A quoi sert l’autorité ? Véronique Guérin

L’auteur a un diplôme d'éducatrice spécialisée, une maîtrise de psychologie, un DESS en sciences cognitives et a été formée à l'improvisation théâtrale. Elle a travaillé durant 7 ans comme consultante en organisation en entreprise. Depuis quelques années, elle se consacre à la prévention de la violence familiale et scolaire. Elle a également publié « Le monde change... et nous ? ».
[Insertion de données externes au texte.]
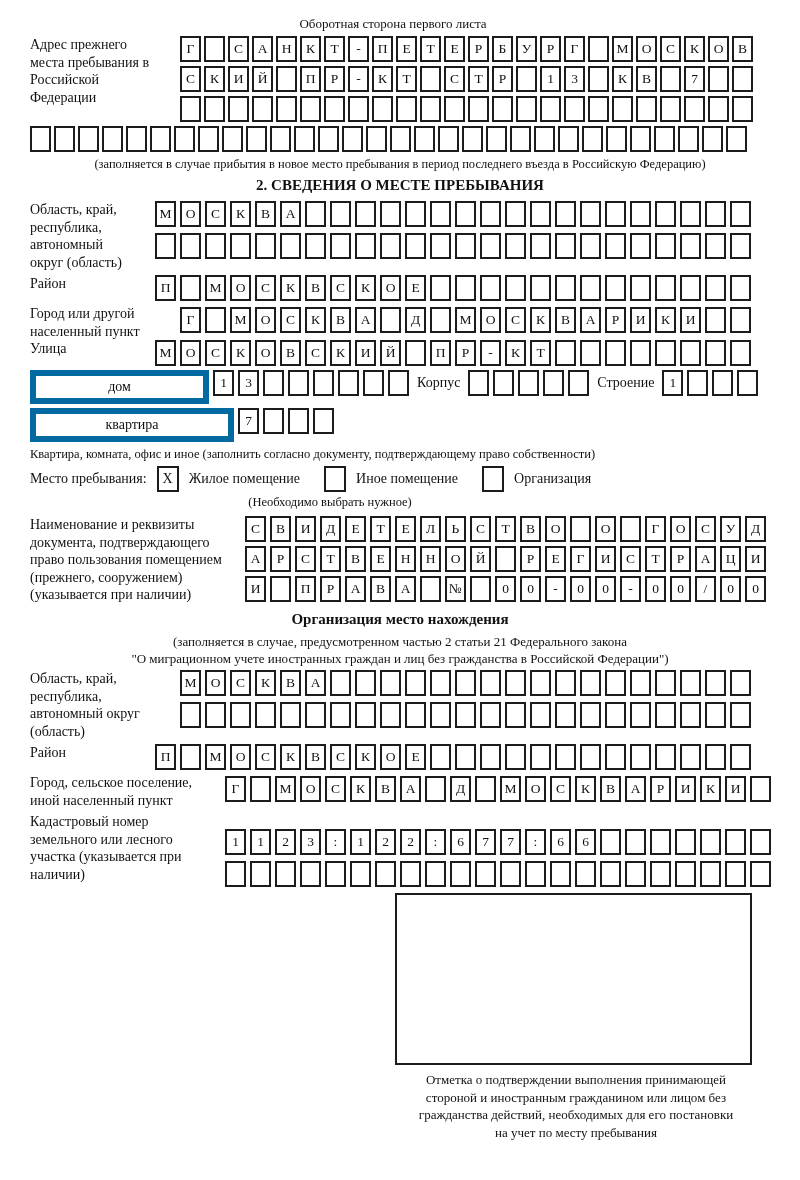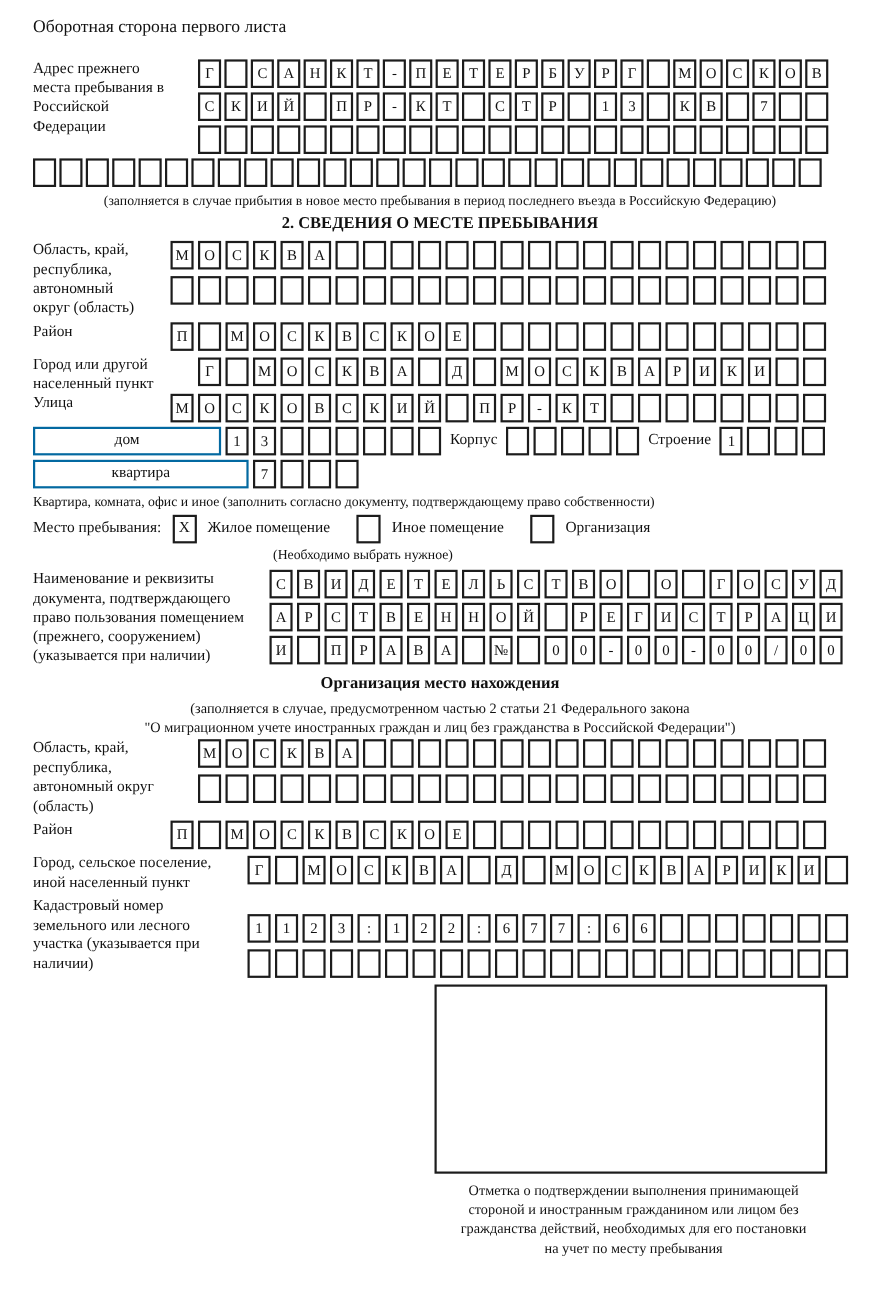"Оборотная сторона первого листа" .hdr { font-size: 16px -> 13px; text-align: left -> center }
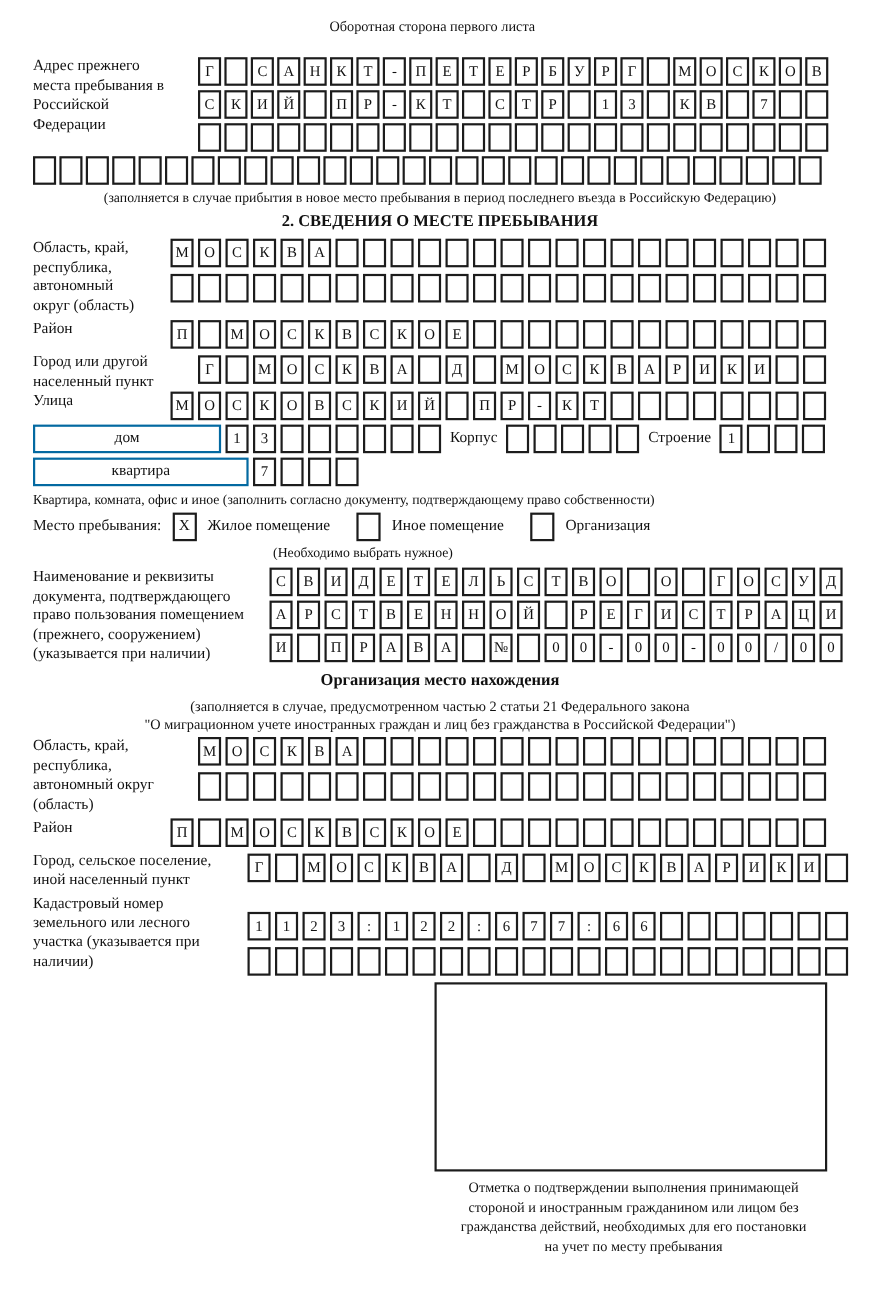"Адрес прежнего места пребывания в" .block1 { margin-top: 20px -> 4px }
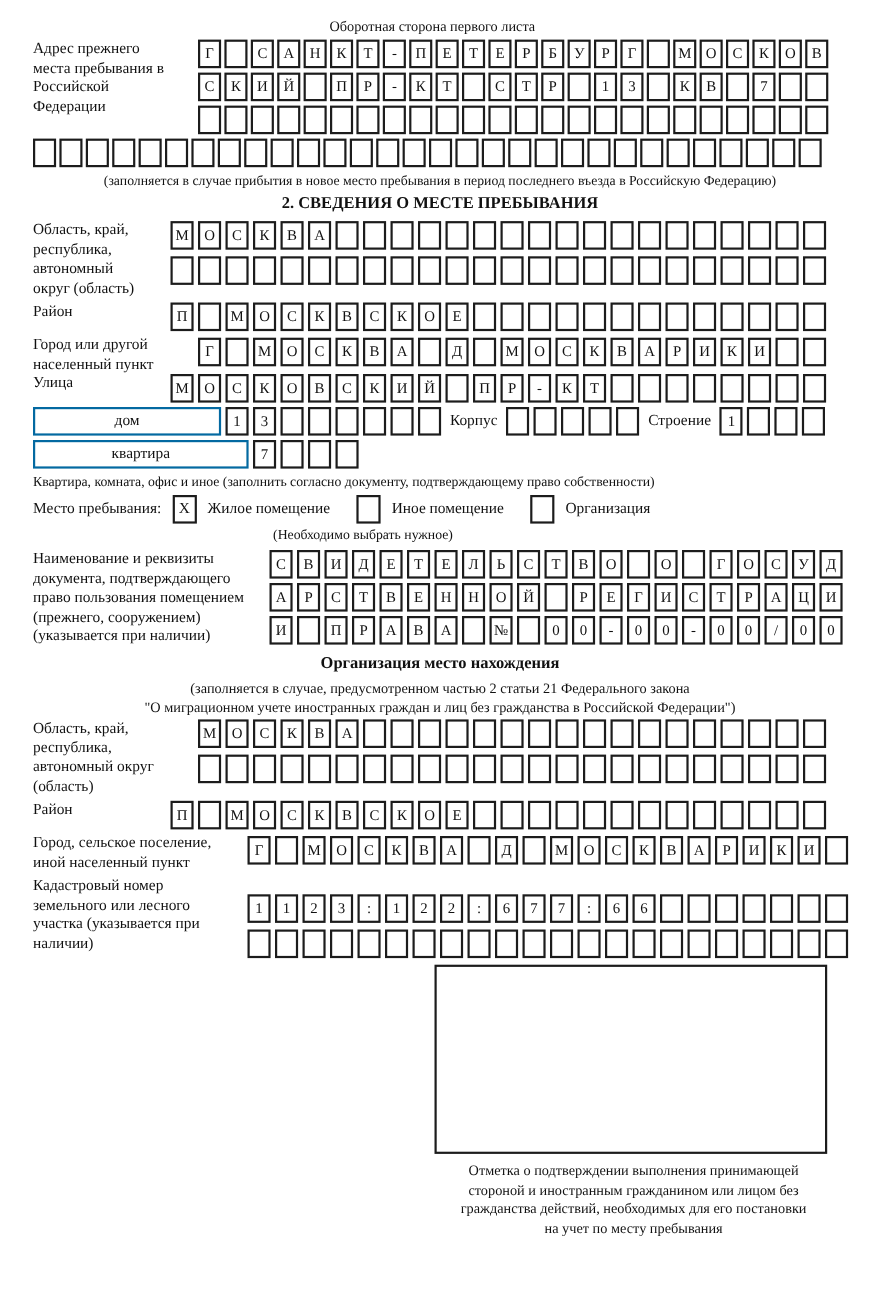"дом" .widebox { border: 2px solid #0369a1 -> 6px solid #0369a1 }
Les concepts principaux : autoritarisme, permissivité, autorité éducative, sanction, coopération. Bref résumé : L'évolution de la société a profondément modifié les rapports éducatifs entrainant une solitude et un renoncement face aux comportements des enfants et adolescents d'aujourd'hui. Entre l'autoritarisme, qui mène à la soumission et à la révolte, et la permissivité, qui mène au laxisme et à la perte de repères, l’autorité éducative développe chez l'enfant et l'adolescent la connaissance de lui-même, le respect d'autrui et l'aptitude à coopérer.

 

Ces enfants dont personne ne veut, Pierre VERDIER, Marieke AUCANTE

Ce livre est un guide pour tous ceux qui sont ou qui seront confrontés à la problématique de l’adoption. C’est avant tout un message d’espoir. Il constitue un extraordinaire reportage sur l’amour familial au quotidien et témoigne du fait qu’aucun enfant n’est condamné à priori et que tout enfant peut apporter la joie. C’est possible mais ce n’est pas toujours facile. La seule bonne volonté ne suffit pas et il faut prudence garder dans la préparation, la réalisation et l’accompagnement de ces accueils. Marieke AUCANTE et Pierre VERDIER l’affirment : Aucun enfant n’est réellement « inadoptable ». « Tout enfant, quel que soit son handicap, doit être reconnu comme une personne ayant droit à l’amour de parents sinon naturels, du moins adoptifs ».